Search code examples
pythonbayesianpymc

Blackbox likelihood example


I'm trying to understand how to use a black box likelihood function in pymc. Basically, this is explained here. I have tried implementing this on my own with a very simple Python model (a double logistic function), and no gradient. In addition to the code in the link I mentioned, that sets up the theano wrappers around the loglikelihood function, I have the following code

# Define the model
def my_model(p, t, m_m, m_M):
    """An simple double logistic model"""
    return m_m + (m_M - m_m) * (
        1.0 / (1 + np.exp(-p[0] * (t - p[1] * 365)))
        + 1.0 / (1 + np.exp(p[2] * (t - p[3] * 365)))
        - 1
    )

# The loglikelihood function
def log_lklhood(theta, t, data, sigma):
    """Normal log-likelihoood"""
    y_pred = my_model(theta, t, data.max(), data.min())
    retval = -(0.5 / sigma ** 2) * np.sum((data - y_pred) ** 2)
    return retval

## Experimental data

data = np.array([0.104, 0.133, 0.131, 0.329, 0.669, 0.822, 0.847, 0.807, 0.638, 0.486, 0.162, 0.125])
t = np.array([1, 32, 61, 92, 122, 153, 183, 214, 245, 275, 306, 336])
sigma = 0.02 # Uncertainty in the observations
# Straight outta internet...
logl = LogLike(log_lklhood, data, t, sigma)
ndraws = 500  # number of draws from the distribution
nburn = 100  # number of "burn-in points" (which we'll discard)
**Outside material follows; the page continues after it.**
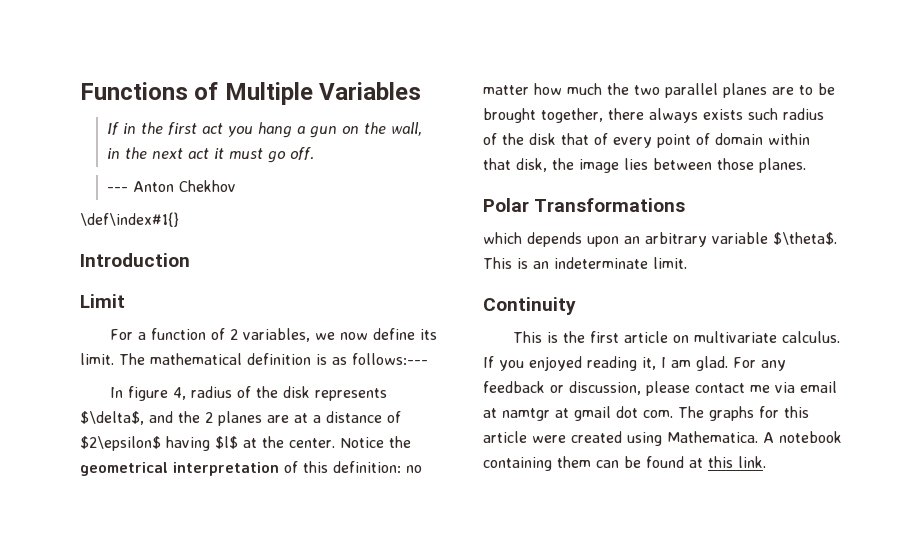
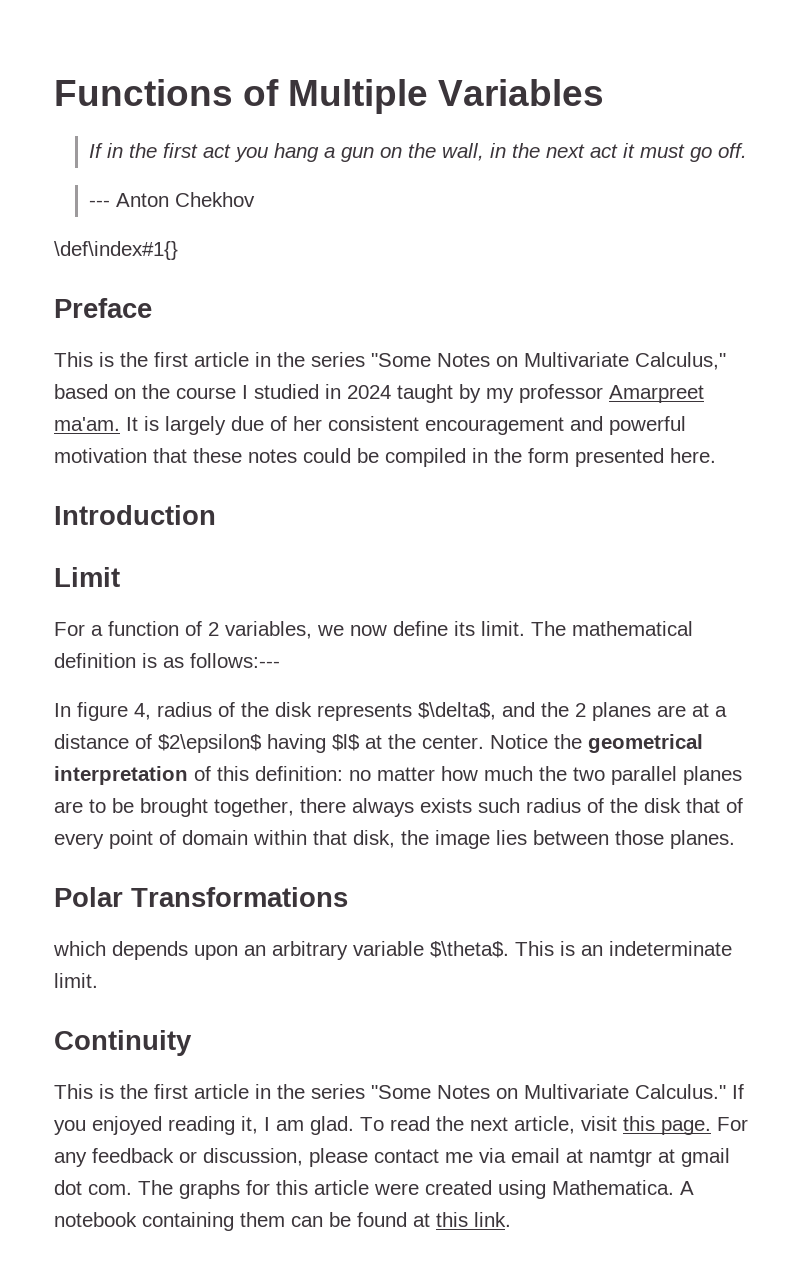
+ Preface
+ This is the first article in the series "Some Notes on Multivariate Calculus," based on the course I studied in 2024 taught by my professor Amarpreet ma'am. It is largely due of her consistent encouragement and powerful motivation that these notes could be compiled in the form presented here.
- This is the first article on multivariate calculus.
+ This is the first article in the series "Some Notes on Multivariate Calculus."
+ To read the next article, visit this page.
# use PyMC3 to sampler from log-likelihood
with pm.Model():
    theta1 = pm.Normal("theta_1", mu=0, sigma=1, testval=0.1)
    theta3 = pm.Normal("theta_3", mu=0, sigma=1, testval=0.1)
    theta2 = pm.Uniform("theta_2", lower=0.01, upper=0.5, testval=120.0 / 365)
    theta4 = pm.Uniform("theta_4", lower=0.51, upper=0.99, testval=250.0 / 365)

    # convert theta1...theta4 to a tensor vector
    theta = tt.as_tensor_variable([theta1, theta2, theta3, theta4])
    # use a DensityDist (use a lamdba function to "call" the Op)
    pm.DensityDist("likelihood", lambda v: logl(v), observed={"v": theta})
    # Use simple metropolis
    step = pm.Metropolis()
    trace = pm.sample(ndraws, tune=nburn, step=step, discard_tuned_samples=True)

This goes over the sampling but then fails with rather cryptic error:

Multiprocess sampling (2 chains in 2 jobs)
CompoundStep
>Metropolis: [theta_4]
>Metropolis: [theta_2]
>Metropolis: [theta_3]
>Metropolis: [theta_1]

100.00% [1010/1010 00:01<00:00 Sampling 2 chains, 0 divergences]

Sampling 2 chains for 5 tune and 500 draw iterations (10 + 1_000 draws total) took 2 seconds.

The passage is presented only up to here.